Soft Joanna is energetic. She enjoys being outdoors and on her feet and is generally positive. She does self-care like wearing a face mask, exercising, going out for daily walks, and getting her hair and nails done. She holds a lot of excitement in her voice. She eats normally, but feels so energetic that she doesn’t get tired. In this mood, I don’t sleep enough.

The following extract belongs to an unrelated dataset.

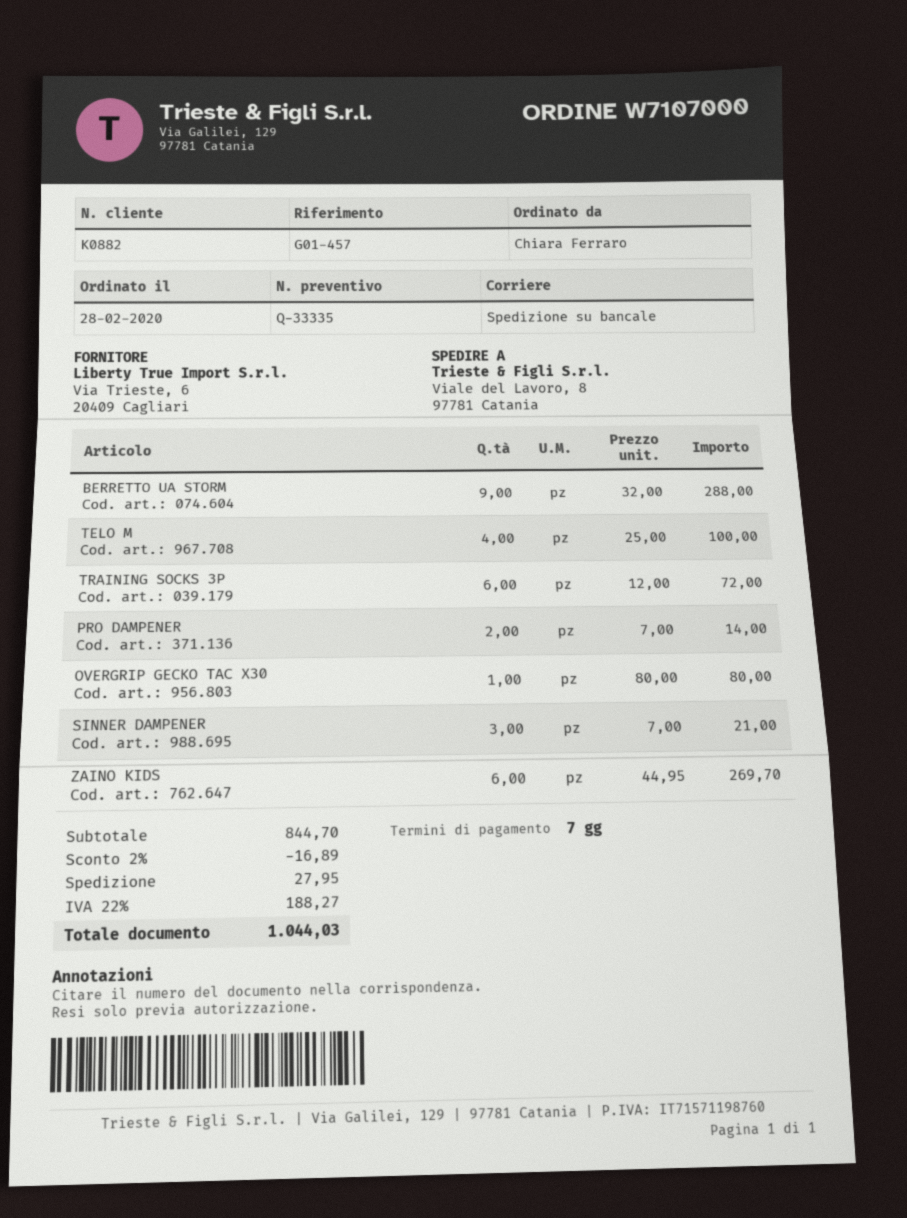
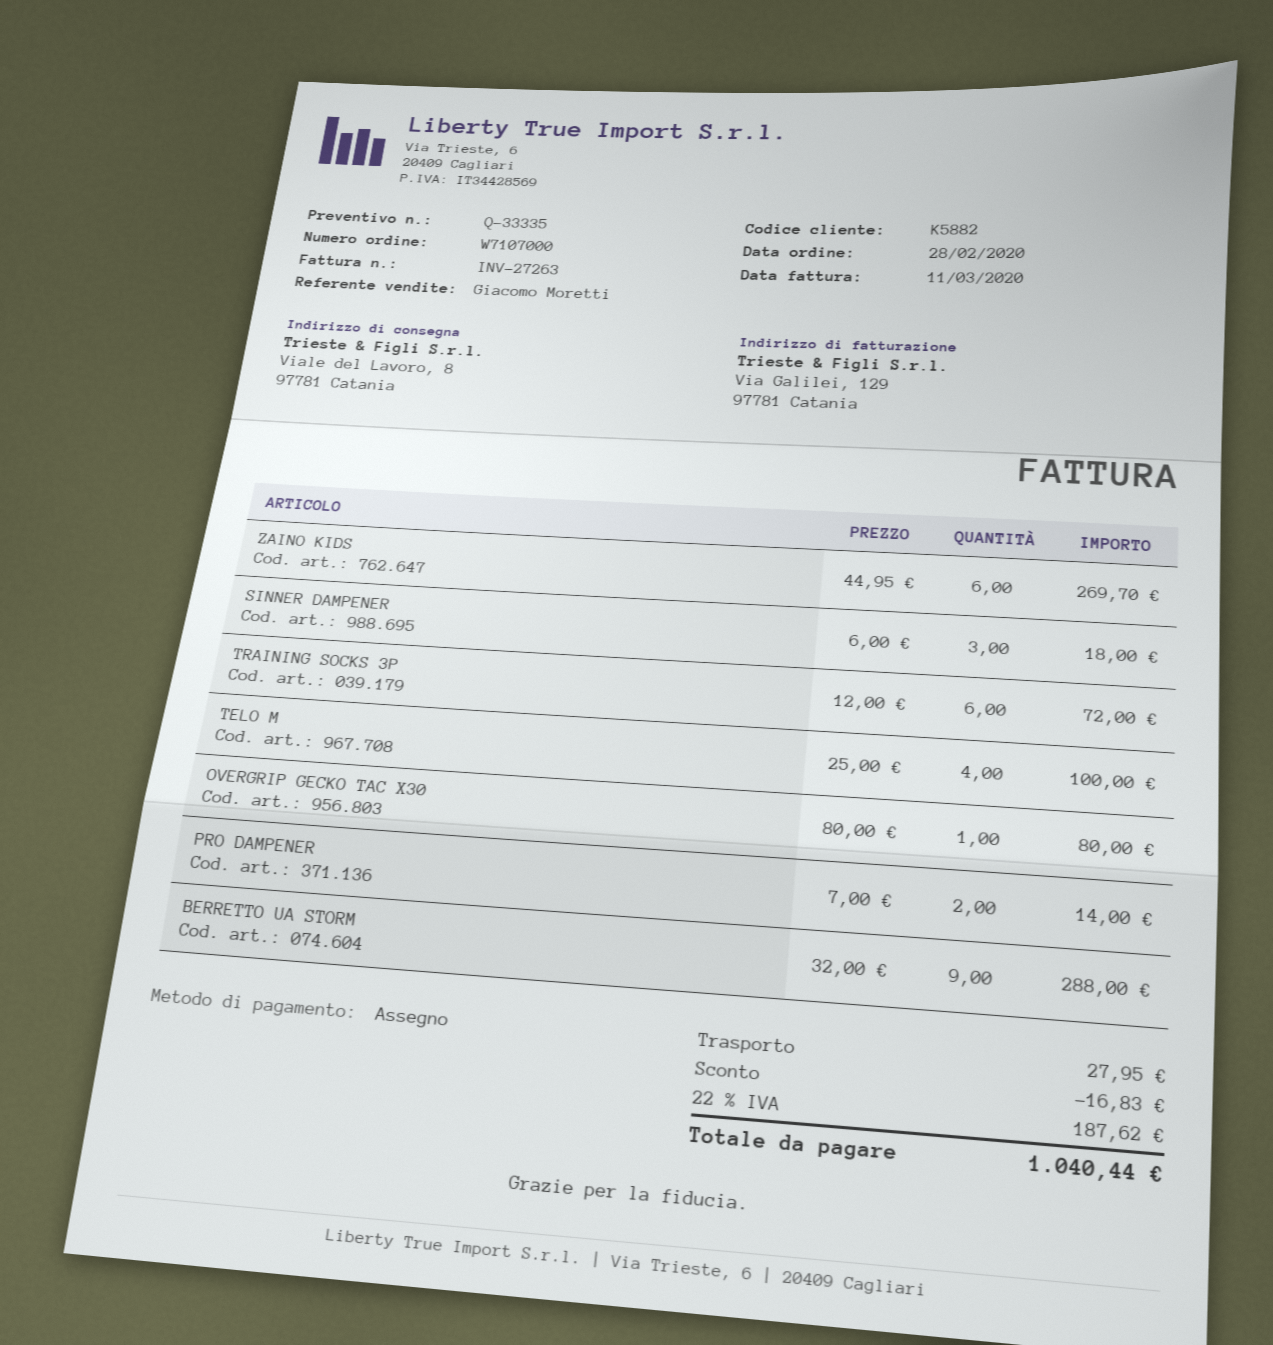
customer number: K0882 -> K5882
SINNER DAMPENER: 3 x 7.00 = 21.00 -> 3 x 6.00 = 18.00
discount: 16.89 -> 16.83
tax: 22% = 188.27 -> 22% = 187.62
total: 1044.03 -> 1040.44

Together, we take better care of ourselves, and we have made a journal that documents what we have done or what we plan to do. We still don’t have control of when we switch, but we make sure to take care of each other’s needs. Soft Joanna makes sure we eat and I (Strong Joanna) make sure we sleep. Strong Joanna is mostly writing this article, but it’s Soft Joanna who describes Strong Joanna.
I was struggling to do a lot on my own and struggling to stay positive about life when I was only Strong Joanna. Soft Joanna helps me feel less suicidal and less like self-harming, but she’s very emotional and can’t handle pain. She is also too energetic to sit down to complete classwork.
Do I want us to be unified? For now, this is my coping mechanism and it helps keep me as healthy and productive as I can be. I take an antidepressant and anxiety medication that treat my PTSD, depression, and panic disorder. Managing the different parts of myself doesn’t feel like a medication issue, but something to work through with therapy and writing.
I’m trying to gain control over the switch, but I’m not there yet. The shadow work is helping me heal from my past, but so far it’s not bringing the two sides of me together.